- _Task to complete_
Every entry below should be written out exactly, and no image should appear.

(Dataset records)

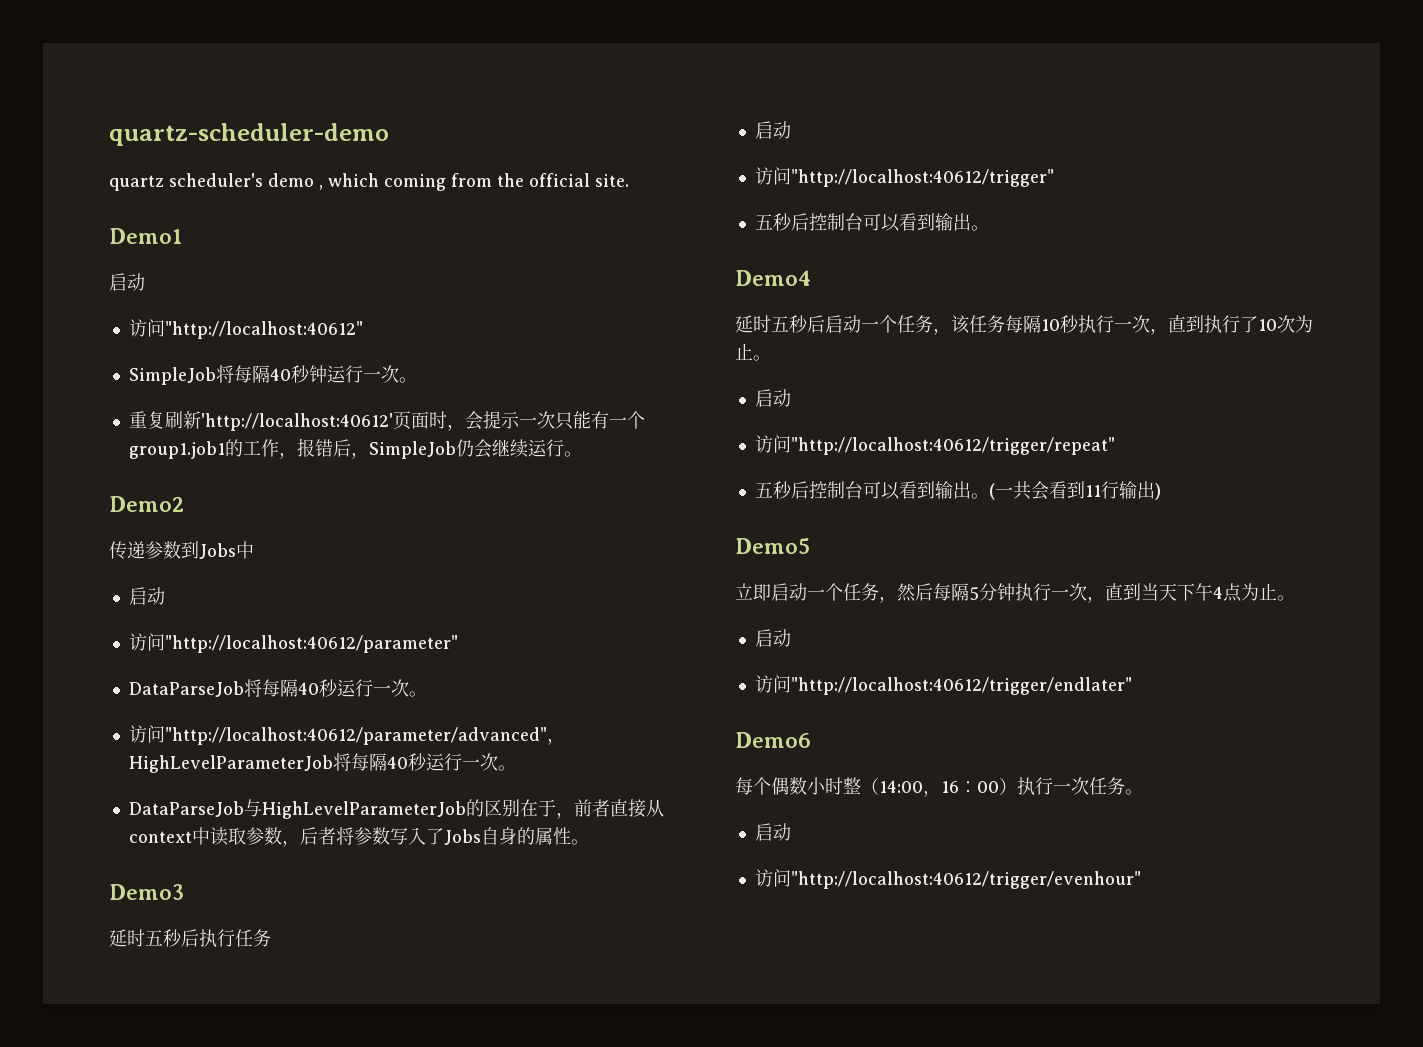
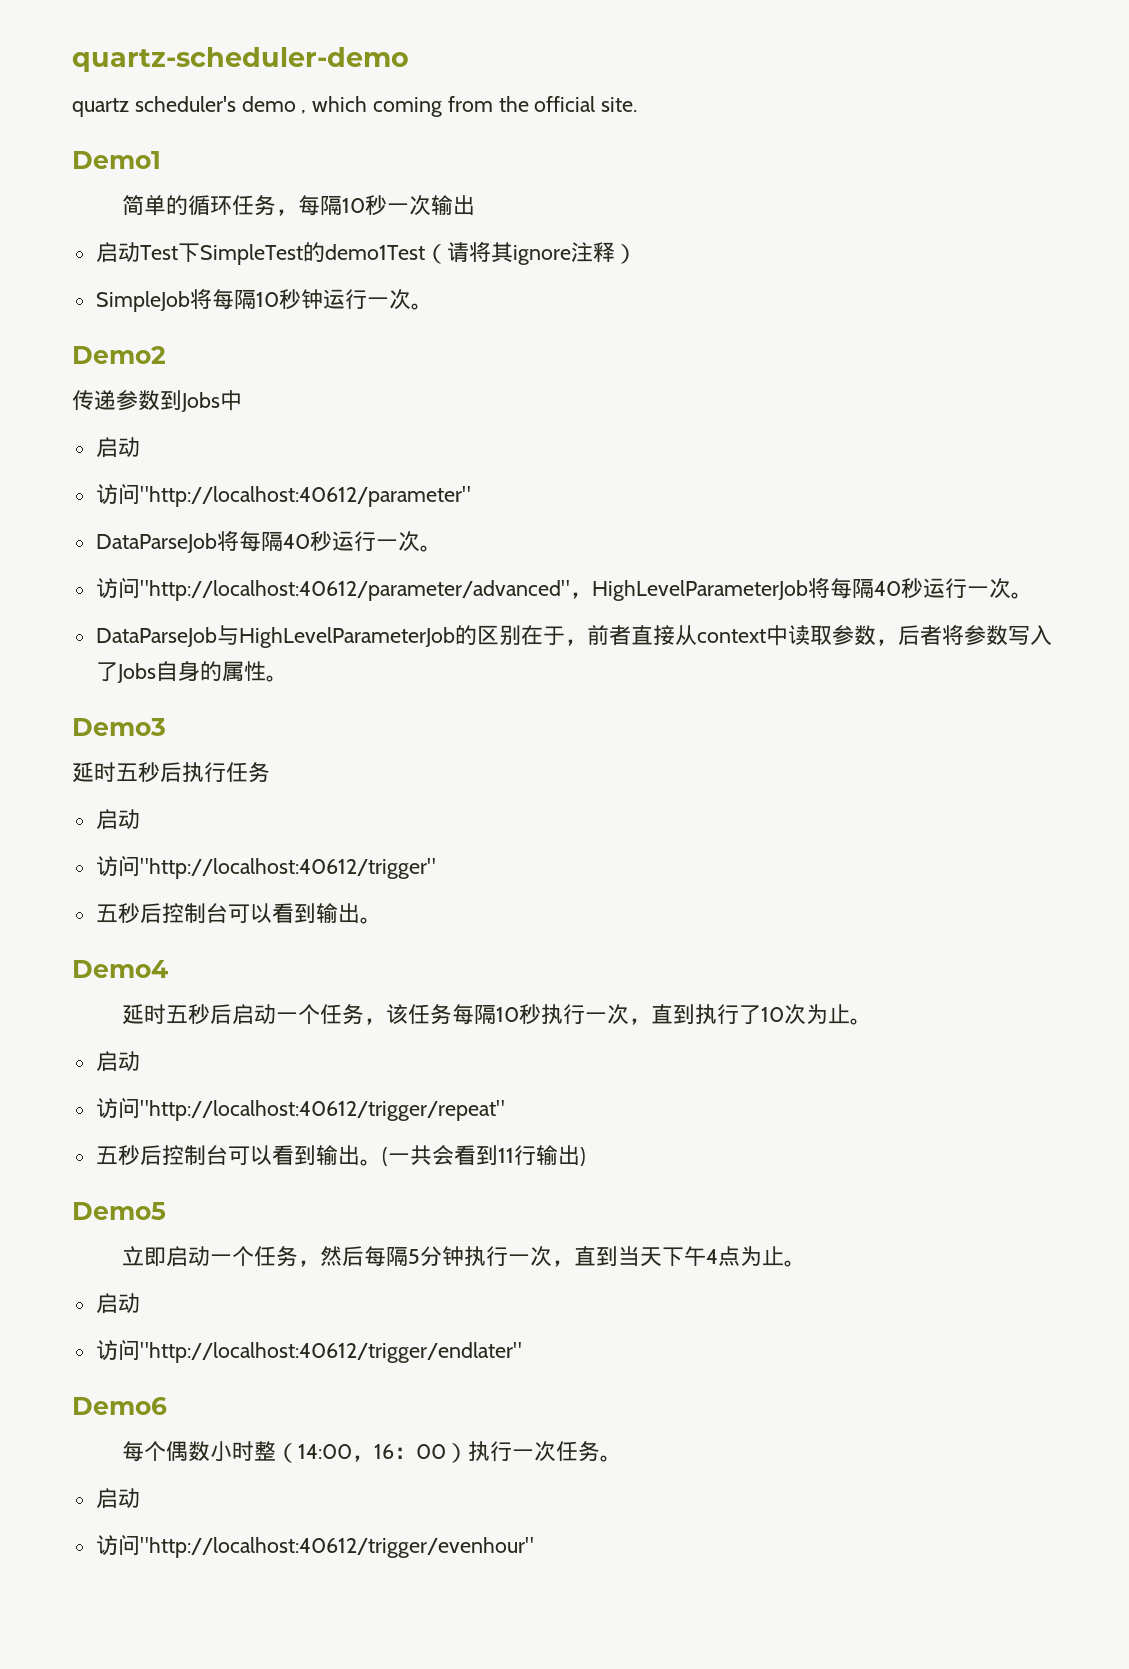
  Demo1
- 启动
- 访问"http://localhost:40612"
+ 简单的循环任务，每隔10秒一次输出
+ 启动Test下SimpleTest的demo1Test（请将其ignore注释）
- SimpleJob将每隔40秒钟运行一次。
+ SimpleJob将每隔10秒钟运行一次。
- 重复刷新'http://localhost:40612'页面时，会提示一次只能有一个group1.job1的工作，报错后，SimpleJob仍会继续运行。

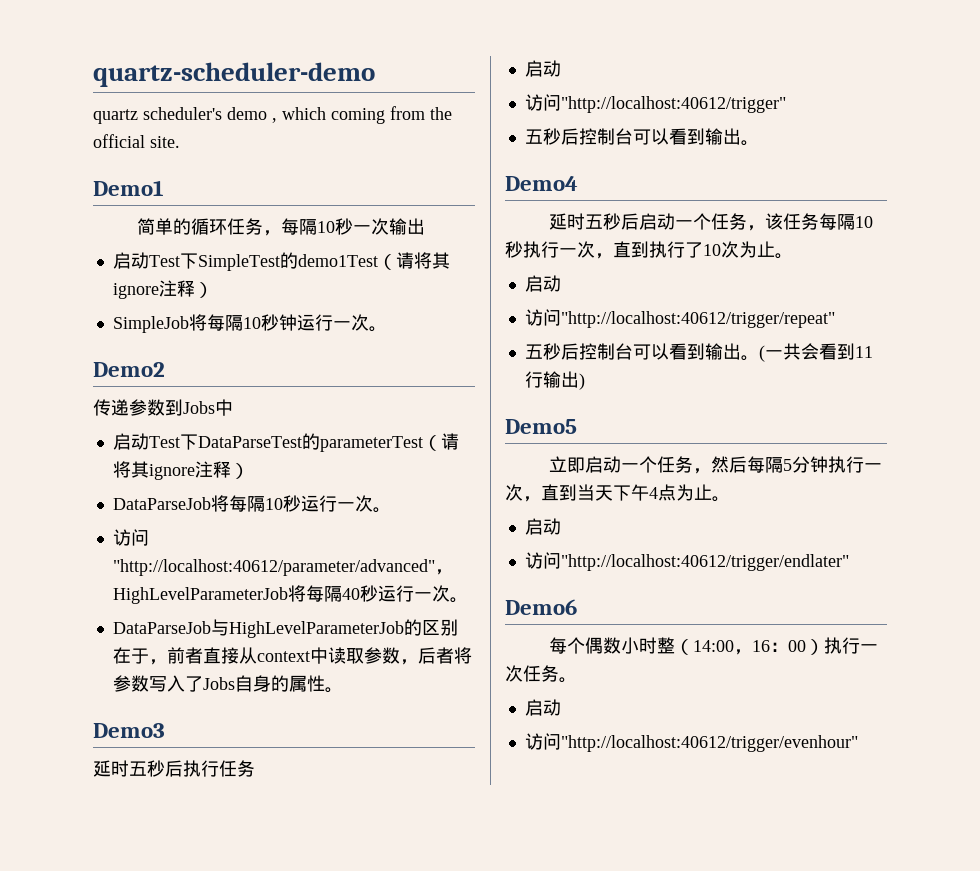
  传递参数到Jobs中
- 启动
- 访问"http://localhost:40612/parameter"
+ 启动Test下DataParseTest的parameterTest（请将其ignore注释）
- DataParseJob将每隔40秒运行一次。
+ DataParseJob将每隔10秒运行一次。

- _Answer area_
  Demo1
- 启动
- 访问"http://localhost:40612"
+ 简单的循环任务，每隔10秒一次输出
+ 启动Test下SimpleTest的demo1Test（请将其ignore注释）
- SimpleJob将每隔40秒钟运行一次。
+ SimpleJob将每隔10秒钟运行一次。
- 重复刷新'http://localhost:40612'页面时，会提示一次只能有一个group1.job1的工作，报错后，SimpleJob仍会继续运行。

  传递参数到Jobs中
- 启动
- 访问"http://localhost:40612/parameter"
+ 启动Test下DataParseTest的parameterTest（请将其ignore注释）
- DataParseJob将每隔40秒运行一次。
+ DataParseJob将每隔10秒运行一次。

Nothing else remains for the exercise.